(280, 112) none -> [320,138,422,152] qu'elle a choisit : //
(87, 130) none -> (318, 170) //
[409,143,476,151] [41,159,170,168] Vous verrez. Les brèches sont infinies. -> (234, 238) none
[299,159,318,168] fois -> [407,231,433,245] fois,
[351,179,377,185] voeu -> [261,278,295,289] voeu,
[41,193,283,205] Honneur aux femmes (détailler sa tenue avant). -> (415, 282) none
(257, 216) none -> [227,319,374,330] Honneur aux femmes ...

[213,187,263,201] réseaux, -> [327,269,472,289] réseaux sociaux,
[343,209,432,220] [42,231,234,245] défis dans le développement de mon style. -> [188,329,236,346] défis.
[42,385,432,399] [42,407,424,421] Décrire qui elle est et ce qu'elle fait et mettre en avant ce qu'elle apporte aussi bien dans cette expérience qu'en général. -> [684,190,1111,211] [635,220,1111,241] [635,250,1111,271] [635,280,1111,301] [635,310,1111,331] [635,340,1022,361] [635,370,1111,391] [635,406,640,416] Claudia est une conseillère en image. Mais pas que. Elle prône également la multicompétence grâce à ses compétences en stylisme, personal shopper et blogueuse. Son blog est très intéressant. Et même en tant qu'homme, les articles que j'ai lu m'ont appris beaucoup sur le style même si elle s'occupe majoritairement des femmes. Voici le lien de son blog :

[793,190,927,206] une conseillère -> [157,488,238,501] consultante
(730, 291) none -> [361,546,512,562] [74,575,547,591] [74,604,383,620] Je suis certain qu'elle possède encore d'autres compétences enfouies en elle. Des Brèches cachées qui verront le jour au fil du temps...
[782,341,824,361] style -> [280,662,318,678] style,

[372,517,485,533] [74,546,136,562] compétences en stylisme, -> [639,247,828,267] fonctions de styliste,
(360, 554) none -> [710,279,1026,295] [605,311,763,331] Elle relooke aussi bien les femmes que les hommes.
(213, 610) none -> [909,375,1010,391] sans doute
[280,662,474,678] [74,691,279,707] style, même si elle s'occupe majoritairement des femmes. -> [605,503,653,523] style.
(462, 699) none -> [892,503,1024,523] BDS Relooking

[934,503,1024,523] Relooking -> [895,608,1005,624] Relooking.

-*-*-

- Task statement: Would you give the data above again, exactly as written?

- Exercise response:
(280, 112) none -> [320,138,422,152] qu'elle a choisit : //
(87, 130) none -> (318, 170) //
[409,143,476,151] [41,159,170,168] Vous verrez. Les brèches sont infinies. -> (234, 238) none
[299,159,318,168] fois -> [407,231,433,245] fois,
[351,179,377,185] voeu -> [261,278,295,289] voeu,
[41,193,283,205] Honneur aux femmes (détailler sa tenue avant). -> (415, 282) none
(257, 216) none -> [227,319,374,330] Honneur aux femmes ...

[213,187,263,201] réseaux, -> [327,269,472,289] réseaux sociaux,
[343,209,432,220] [42,231,234,245] défis dans le développement de mon style. -> [188,329,236,346] défis.
[42,385,432,399] [42,407,424,421] Décrire qui elle est et ce qu'elle fait et mettre en avant ce qu'elle apporte aussi bien dans cette expérience qu'en général. -> [684,190,1111,211] [635,220,1111,241] [635,250,1111,271] [635,280,1111,301] [635,310,1111,331] [635,340,1022,361] [635,370,1111,391] [635,406,640,416] Claudia est une conseillère en image. Mais pas que. Elle prône également la multicompétence grâce à ses compétences en stylisme, personal shopper et blogueuse. Son blog est très intéressant. Et même en tant qu'homme, les articles que j'ai lu m'ont appris beaucoup sur le style même si elle s'occupe majoritairement des femmes. Voici le lien de son blog :

[793,190,927,206] une conseillère -> [157,488,238,501] consultante
(730, 291) none -> [361,546,512,562] [74,575,547,591] [74,604,383,620] Je suis certain qu'elle possède encore d'autres compétences enfouies en elle. Des Brèches cachées qui verront le jour au fil du temps...
[782,341,824,361] style -> [280,662,318,678] style,

[372,517,485,533] [74,546,136,562] compétences en stylisme, -> [639,247,828,267] fonctions de styliste,
(360, 554) none -> [710,279,1026,295] [605,311,763,331] Elle relooke aussi bien les femmes que les hommes.
(213, 610) none -> [909,375,1010,391] sans doute
[280,662,474,678] [74,691,279,707] style, même si elle s'occupe majoritairement des femmes. -> [605,503,653,523] style.
(462, 699) none -> [892,503,1024,523] BDS Relooking

[934,503,1024,523] Relooking -> [895,608,1005,624] Relooking.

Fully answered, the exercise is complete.